Pittsburgh Water and Sewer Authority has sent letters to 2,500 residential customers warning of an impending shut-off.

There are about 28,000 households in the city of Pittsburgh that get their drinking water from another provider, such as Penn American Water, but rely on PWSA to take away wastewater. In 2015, billing issues prevented the authority from properly charging those consumers for services. That problem was resolved in October of 2016, and regular billing was resumed.

However, PWSA recognized it could be a burden for people to pay the backlog all at once, and that the authority was at fault, says Will Pickering, communications manager for the authority.
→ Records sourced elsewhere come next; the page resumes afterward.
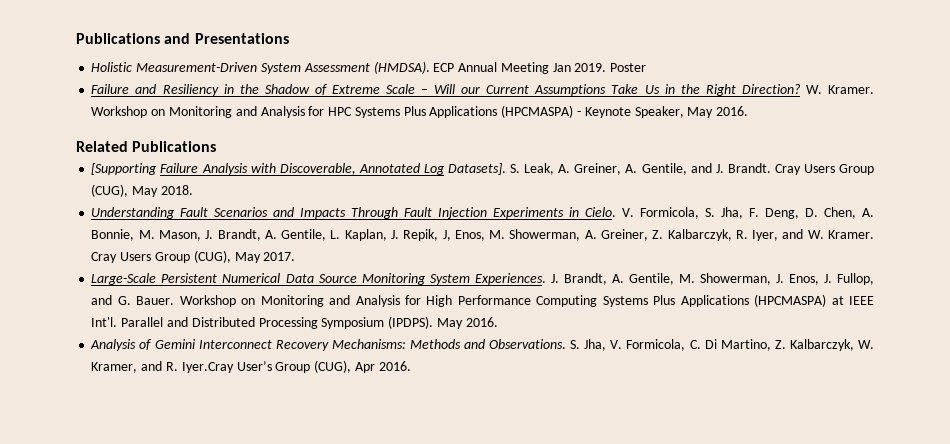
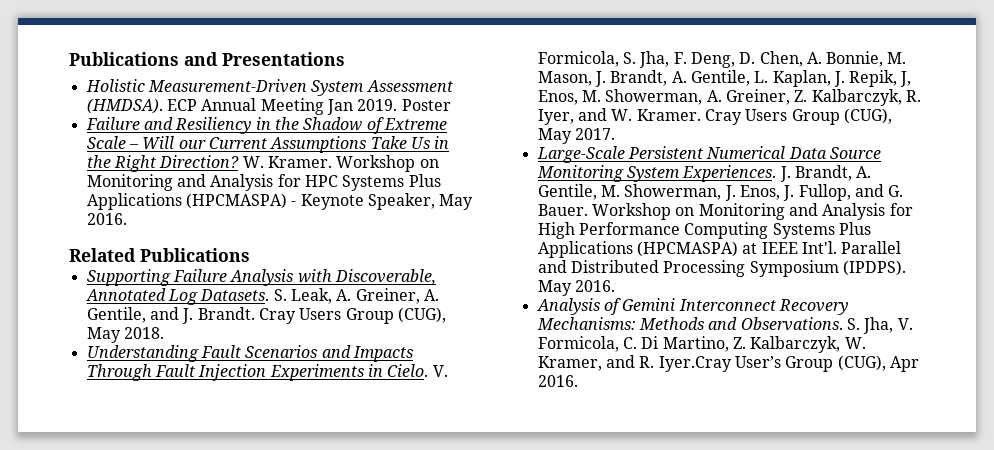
- [Supporting Failure Analysis with Discoverable, Annotated Log Datasets].
+ Supporting Failure Analysis with Discoverable, Annotated Log Datasets.

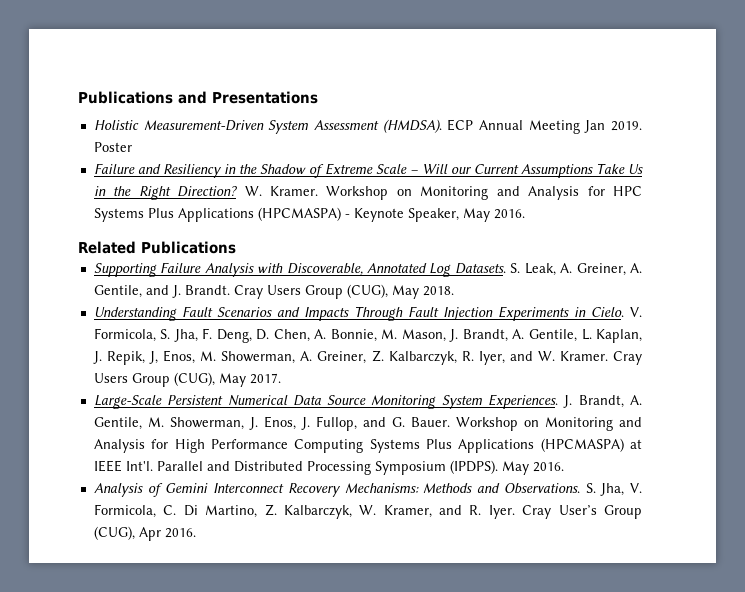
- S. Jha, V. Formicola, C. Di Martino, Z. Kalbarczyk, W. Kramer, and R. Iyer.Cray User’s Group (CUG), Apr 2016.
+ S. Jha, V. Formicola, C. Di Martino, Z. Kalbarczyk, W. Kramer, and R. Iyer. Cray User’s Group (CUG), Apr 2016.

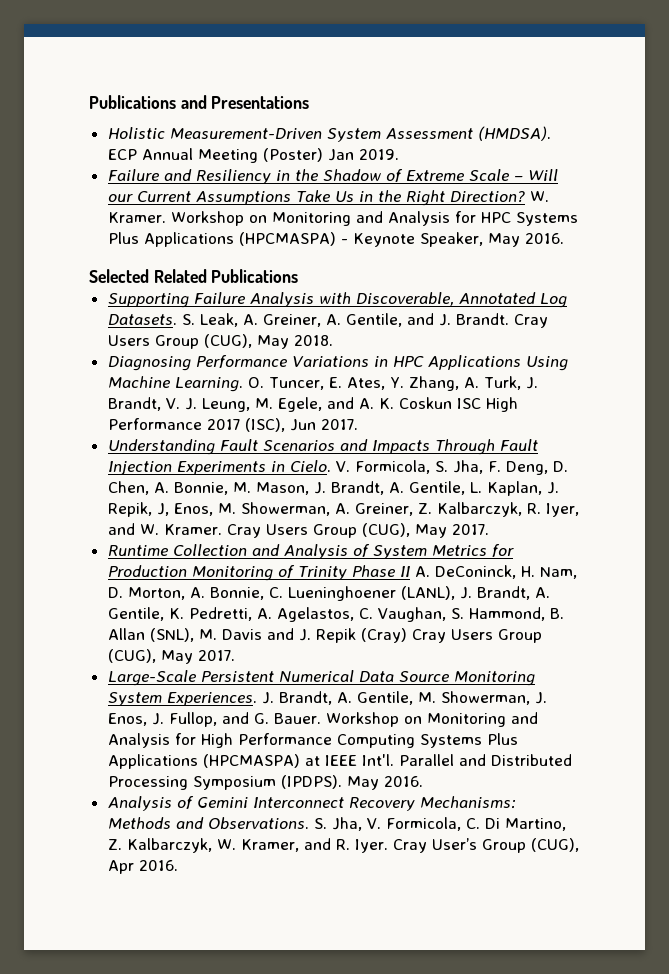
- ECP Annual Meeting Jan 2019. Poster
+ ECP Annual Meeting (Poster) Jan 2019.
- Related Publications
+ Selected Related Publications
+ Diagnosing Performance Variations in HPC Applications Using Machine Learning. O. Tuncer, E. Ates, Y. Zhang, A. Turk, J. Brandt, V. J. Leung, M. Egele, and A. K. Coskun ISC High Performance 2017 (ISC), Jun 2017.
+ Runtime Collection and Analysis of System Metrics for Production Monitoring of Trinity Phase II A. DeConinck, H. Nam, D. Morton, A. Bonnie, C. Lueninghoener (LANL), J. Brandt, A. Gentile, K. Pedretti, A. Agelastos, C. Vaughan, S. Hammond, B. Allan (SNL), M. Davis and J. Repik (Cray) Cray Users Group (CUG), May 2017.

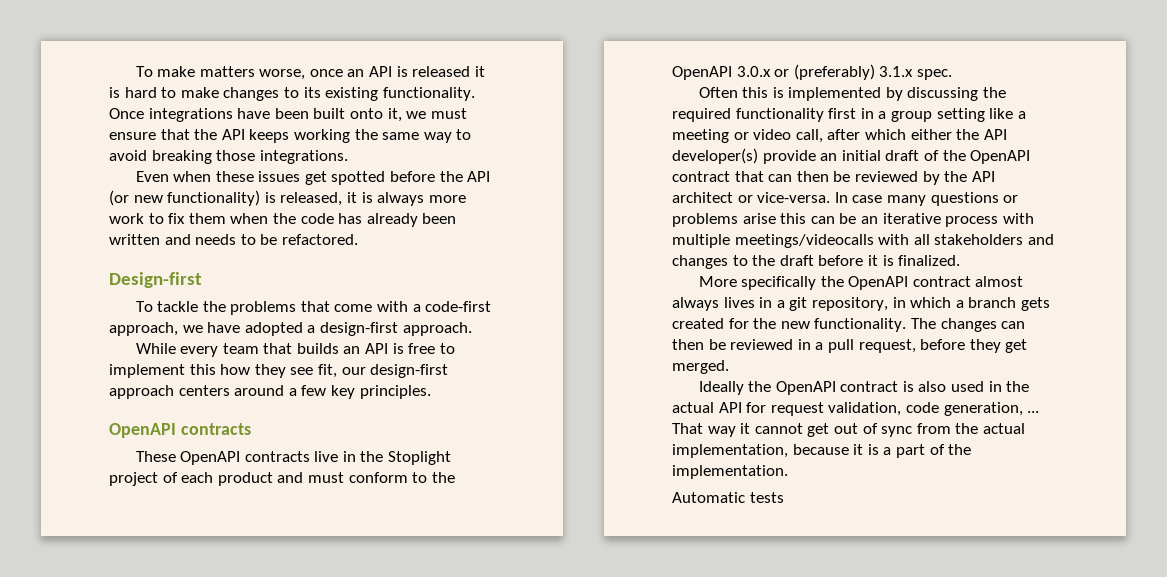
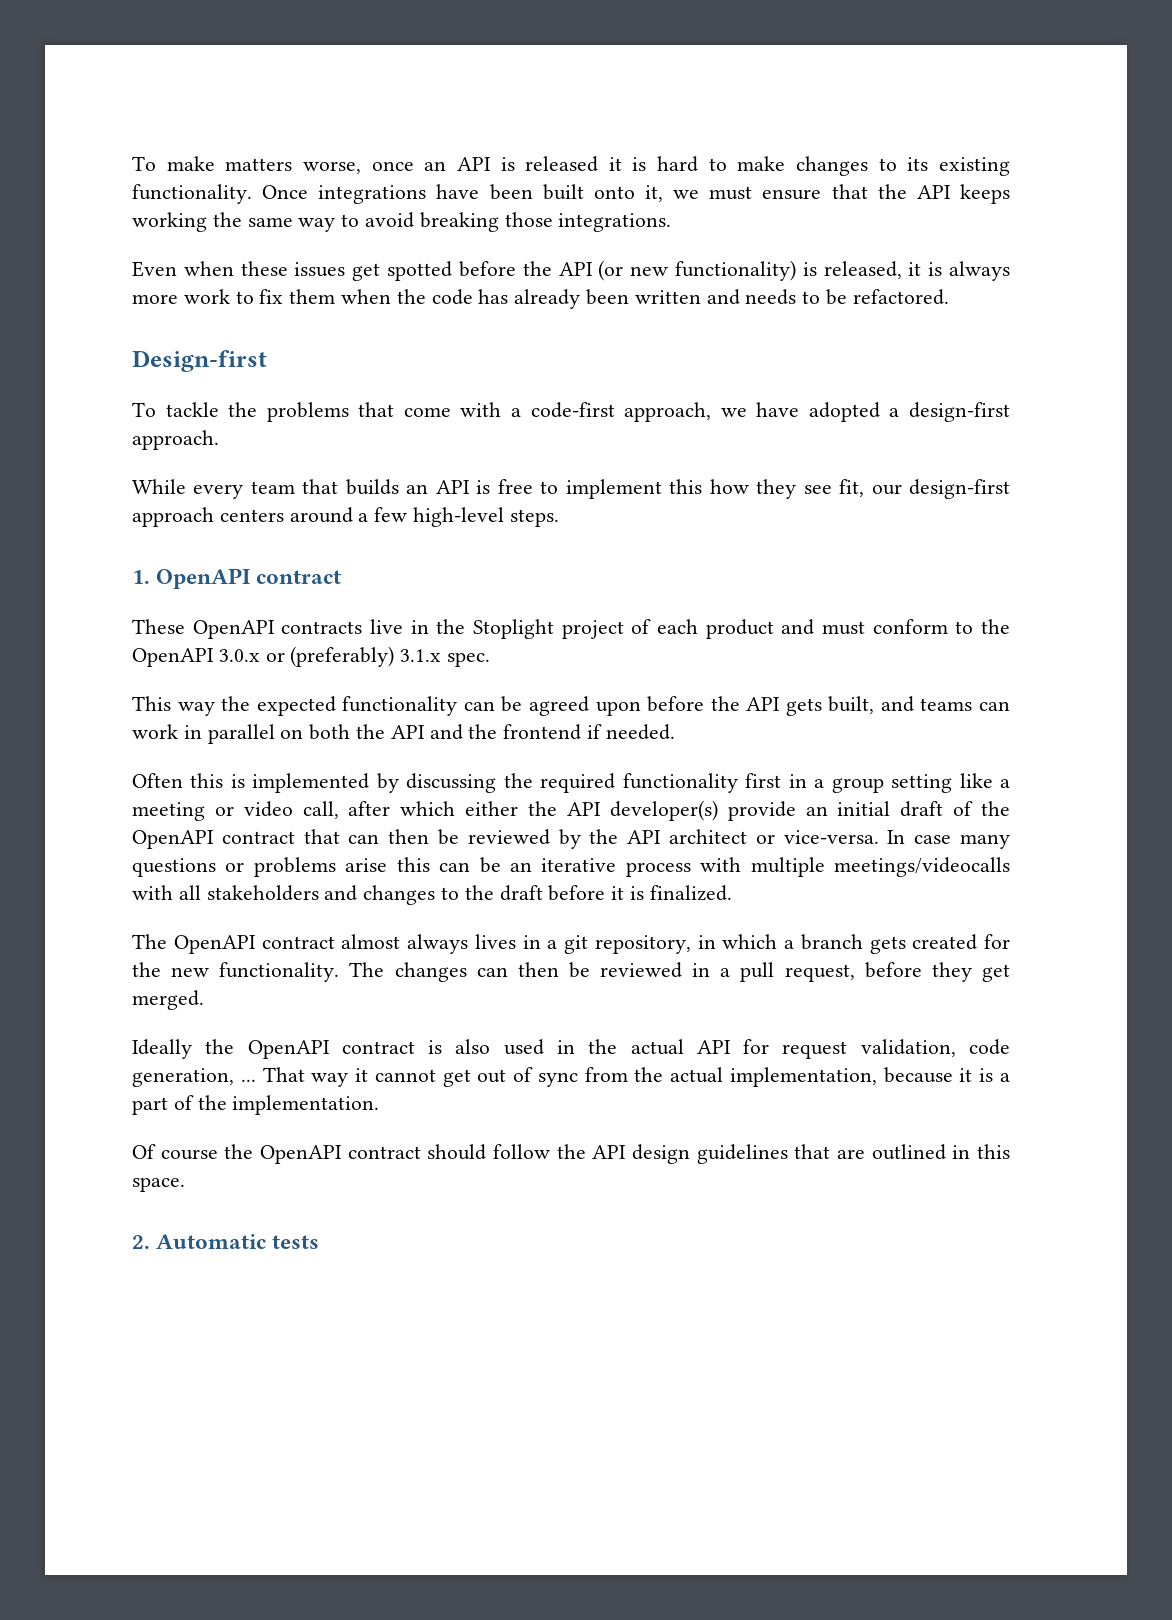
- While every team that builds an API is free to implement this how they see fit, our design-first approach centers around a few key principles.
- OpenAPI contracts
+ While every team that builds an API is free to implement this how they see fit, our design-first approach centers around a few high-level steps.
+ 1. OpenAPI contract
+ This way the expected functionality can be agreed upon before the API gets built, and teams can work in parallel on both the API and the frontend if needed.
- More specifically the OpenAPI contract almost always lives in a git repository, in which a branch gets created for the new functionality.
+ The OpenAPI contract almost always lives in a git repository, in which a branch gets created for the new functionality.
- Automatic tests
+ Of course the OpenAPI contract should follow the API design guidelines that are outlined in this space.
+ 2. Automatic tests

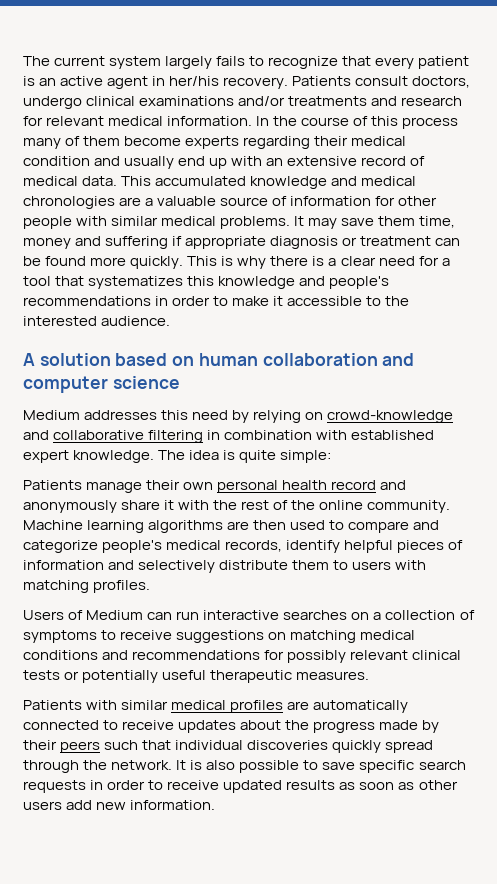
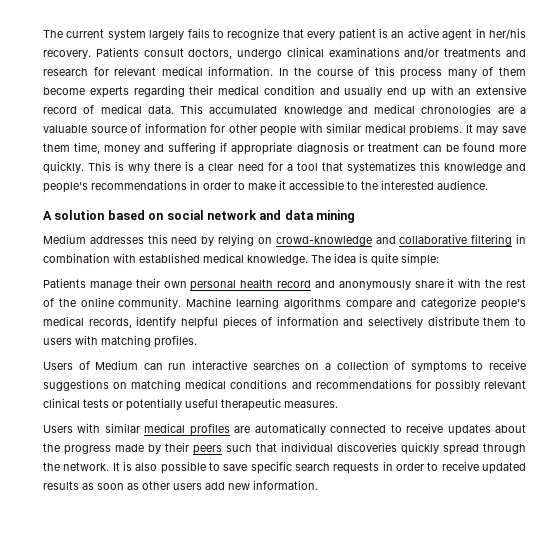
- A solution based on human collaboration and computer science
+ A solution based on social network and data mining
- Medium addresses this need by relying on crowd-knowledge and collaborative filtering in combination with established expert knowledge.
+ Medium addresses this need by relying on crowd-knowledge and collaborative filtering in combination with established medical knowledge.
- Machine learning algorithms are then used to compare and categorize people's medical records, identify helpful pieces of information and selectively distribute them to users with matching profiles.
+ Machine learning algorithms compare and categorize people's medical records, identify helpful pieces of information and selectively distribute them to users with matching profiles.
- Patients with similar medical profiles are automatically connected to receive updates about the progress made by their peers such that individual discoveries quickly spread through the network.
+ Users with similar medical profiles are automatically connected to receive updates about the progress made by their peers such that individual discoveries quickly spread through the network.

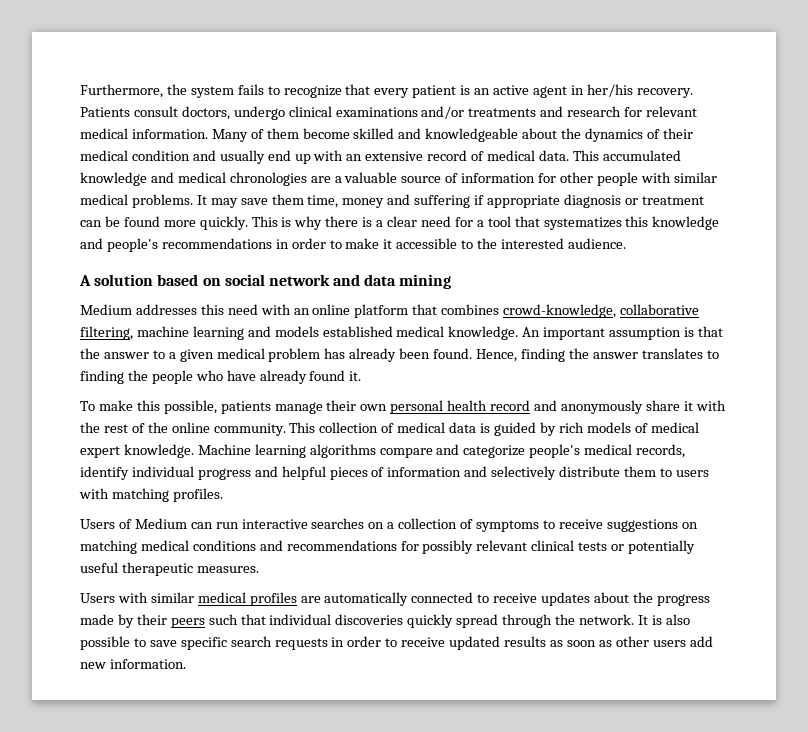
- The current system largely fails to recognize that every patient is an active agent in her/his recovery.
+ Furthermore, the system fails to recognize that every patient is an active agent in her/his recovery.
- In the course of this process many of them become experts regarding their medical condition and usually end up with an extensive record of medical data.
+ Many of them become skilled and knowledgeable about the dynamics of their medical condition and usually end up with an extensive record of medical data.
- Medium addresses this need by relying on crowd-knowledge and collaborative filtering in combination with established medical knowledge. The idea is quite simple:
- Patients manage their own personal health record and anonymously share it with the rest of the online community.
+ Medium addresses this need with an online platform that combines crowd-knowledge, collaborative filtering, machine learning and models established medical knowledge. An important assumption is that the answer to a given medical problem has already been found. Hence, finding the answer translates to finding the people who have already found it.
+ To make this possible, patients manage their own personal health record and anonymously share it with the rest of the online community.
+ This collection of medical data is guided by rich models of medical expert knowledge.
- Machine learning algorithms compare and categorize people's medical records, identify helpful pieces of information and selectively distribute them to users with matching profiles.
+ Machine learning algorithms compare and categorize people's medical records, identify individual progress and helpful pieces of information and selectively distribute them to users with matching profiles.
“Some customers did opt to just pay down that balance, but others who had not budgeted—and in all honesty had probably forgotten that we hadn’t billed them—we put them on varying payment plans to bring them current on that balance.”

Of the originally affected 28,000 accounts about 5,600 commercial and residential sewage-only customers still have an outstanding balance and were sent a 10-day shutoff notice in mid-January. According the authority, their collective balance represents $4.9 million of debt. If there was no response, Pickering said the authority then sent a 48-hour notice. Though they affected customers rely on PWSA for sewage, the authority would work with the account’s water provider to have the drinking water turned off. Pickering said a water shut-off is a last resort.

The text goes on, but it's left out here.